Guides

How to Organize an LLM Eval Team in 2026

Eval ownership splits three ways: a platform team that owns tooling, product teams that own rubrics, and a quality council that owns policy. RACI matrix, org models, hiring profiles, FAGI as the platform-team accelerator.

·
13 min read
llm-evaluation team-organization ml-quality eval-ownership raci quality-council 2026
Editorial cover image for How to Organize an LLM Eval Team in 2026
Table of Contents

You ship an LLM product. Six months in, the eval suite has 200 rubrics no one can rank by importance, two of the last three releases loosened a threshold “just for this launch,” the platform engineer who wrote the runner left, and the chief privacy officer just learned the team has been running a custom toxicity rubric they never reviewed. Each problem has a different owner. None of them have a name on the doc.
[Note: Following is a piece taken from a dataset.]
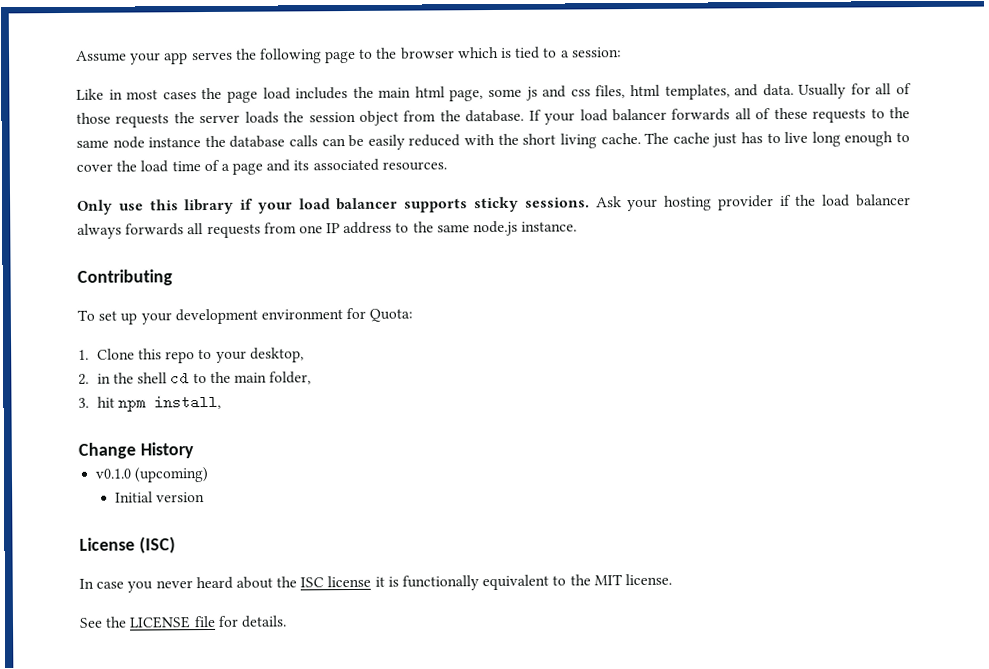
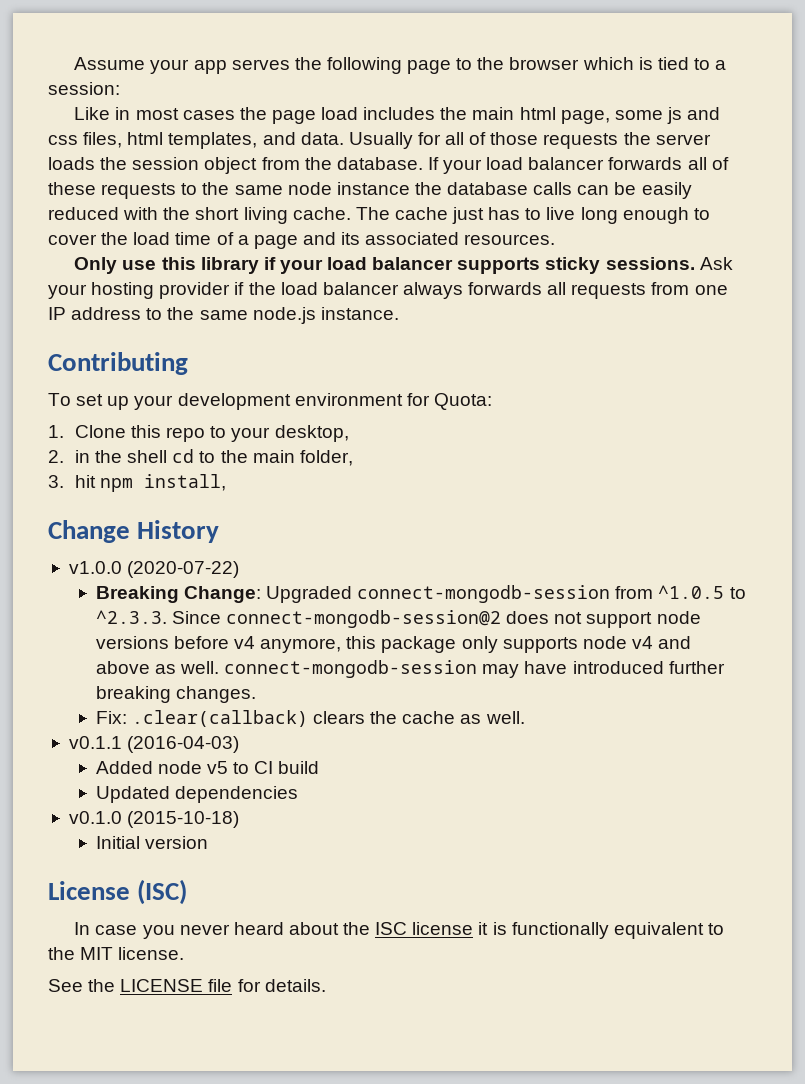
(194, 450) none -> [68,561,240,578] [95,585,746,603] [95,610,701,628] [95,636,692,653] [95,660,725,678] [95,686,256,703] [95,710,525,727] [68,736,240,753] [95,761,320,774] [95,786,298,803] // v1.0.0 (2020-07-22) // Breaking Change: Upgraded connect-mongodb-session from ^1.0.5 to ^2.3.3. Since connect-mongodb-session@2 does not support node versions before v4 anymore, this package only supports node v4 and above as well. connect-mongodb-session may have introduced further breaking changes. // Fix: .clear(callback) clears the cache as well. // v0.1.1 (2016-04-03) // Added node v5 to CI build // Updated dependencies
[134,466,210,483] (upcoming) -> [127,811,240,828] (2015-10-18)

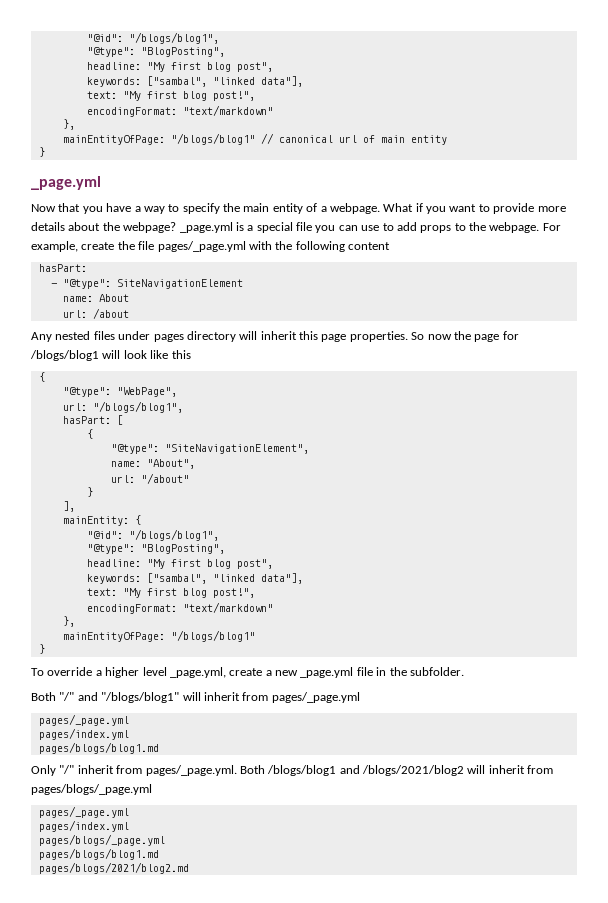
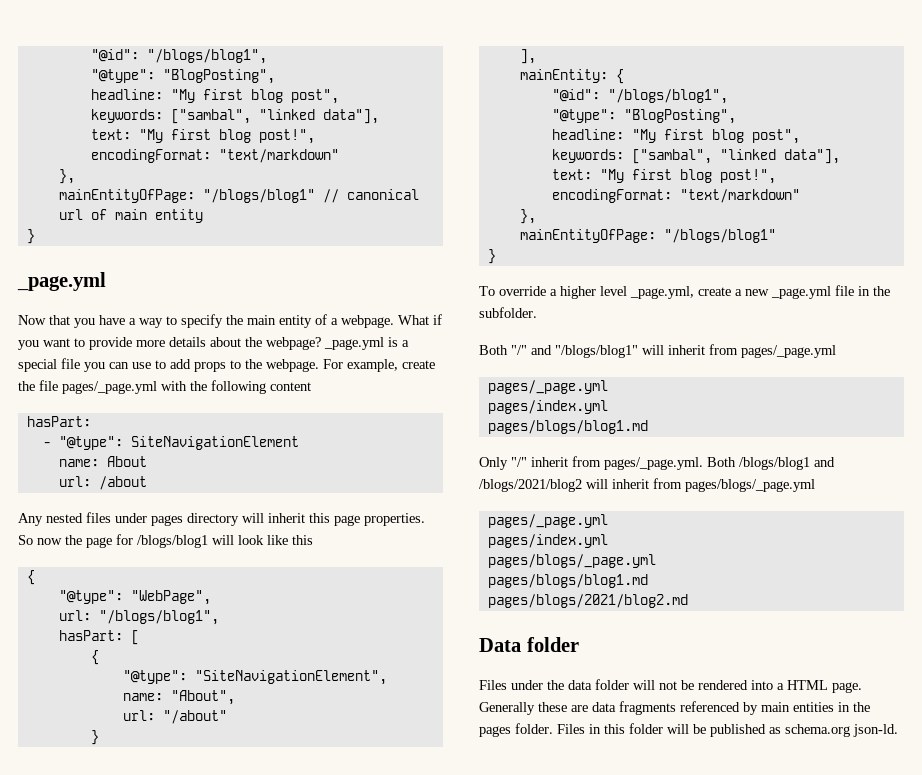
(189, 868) none -> [479,637,579,652] [479,679,862,693] [479,701,870,715] [479,723,898,737] // Data folder // Files under the data folder will not be rendered into a HTML page. Generally these are data fragments referenced by main entities in the pages folder. Files in this folder will be published as schema.org json-ld.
LLM eval doesn’t fail because the rubrics are wrong or the judge model is undercooked. It fails because the work has three different shapes and most companies try to put all three under one team. The thesis of this piece: eval ownership splits between an eval platform team (the tooling), product teams (the rubrics), and a quality council (the policy and calibration). Skip any one and either the tooling rots, the rubrics drift, or the company has no coherent stance on what “good” means. The rest of this piece is the RACI matrix that makes that split operational, the org models that scale through it, the hiring profiles for each role, and where Future AGI fits.

TL;DR: the three-role split

GroupOwnsFailure mode when missing
Eval platform teamSDK, runners, judge-calibration tooling, Error Feed plumbing, CI gate infraTooling rots; each product team builds a shadow runner
Product teamsRubrics per surface, golden set, per-product triage rotationRubrics drift from user needs; the platform team writes them and gets it wrong
Quality councilCross-cutting safety rubrics, threshold-exception process, judge-of-judges, deploy-block authorityNo coherent “what good means”; every launch relitigates the gate

If you only get one thing right: stand up the quality council. The platform team and the product teams will form anyway. The council is the role companies skip and pay for at the next regulator question or first public incident.

Why three, not one or five

The single-team pattern fails because the work is three different jobs. Building a Ray-backed runner that finishes a 50,000-example regression overnight is platform engineering. Deciding whether a clinical-notes summarizer omitting a side effect is moderate or severe is subject-matter expertise. Adjudicating whether a 2.1-point drop on the jailbreak rubric blocks a release in front of a launch deadline is policy judgment. One team that owns all three becomes the bottleneck on at least two of them, and product teams learn to route around it. The longer view of that decay is in the eval-team scaling guide.

The five-role split most lists publish (Eval Owner, Rubric Authors, Annotators, Eval Engineer, Incident Triager) is the activity decomposition, not the org chart. The activities are real, but the company doesn’t hire five role types; it hires platform engineers into one team, eval leads into product teams, and forms a council from existing leadership. The RACI matrix below is what makes that mapping operational.

The RACI matrix per eval activity

The matrix below is the working pattern for a mid-to-enterprise team running the three-role split. R = responsible (does the work), A = accountable (signs off, has the authority), C = consulted (asked before the decision), I = informed (told after).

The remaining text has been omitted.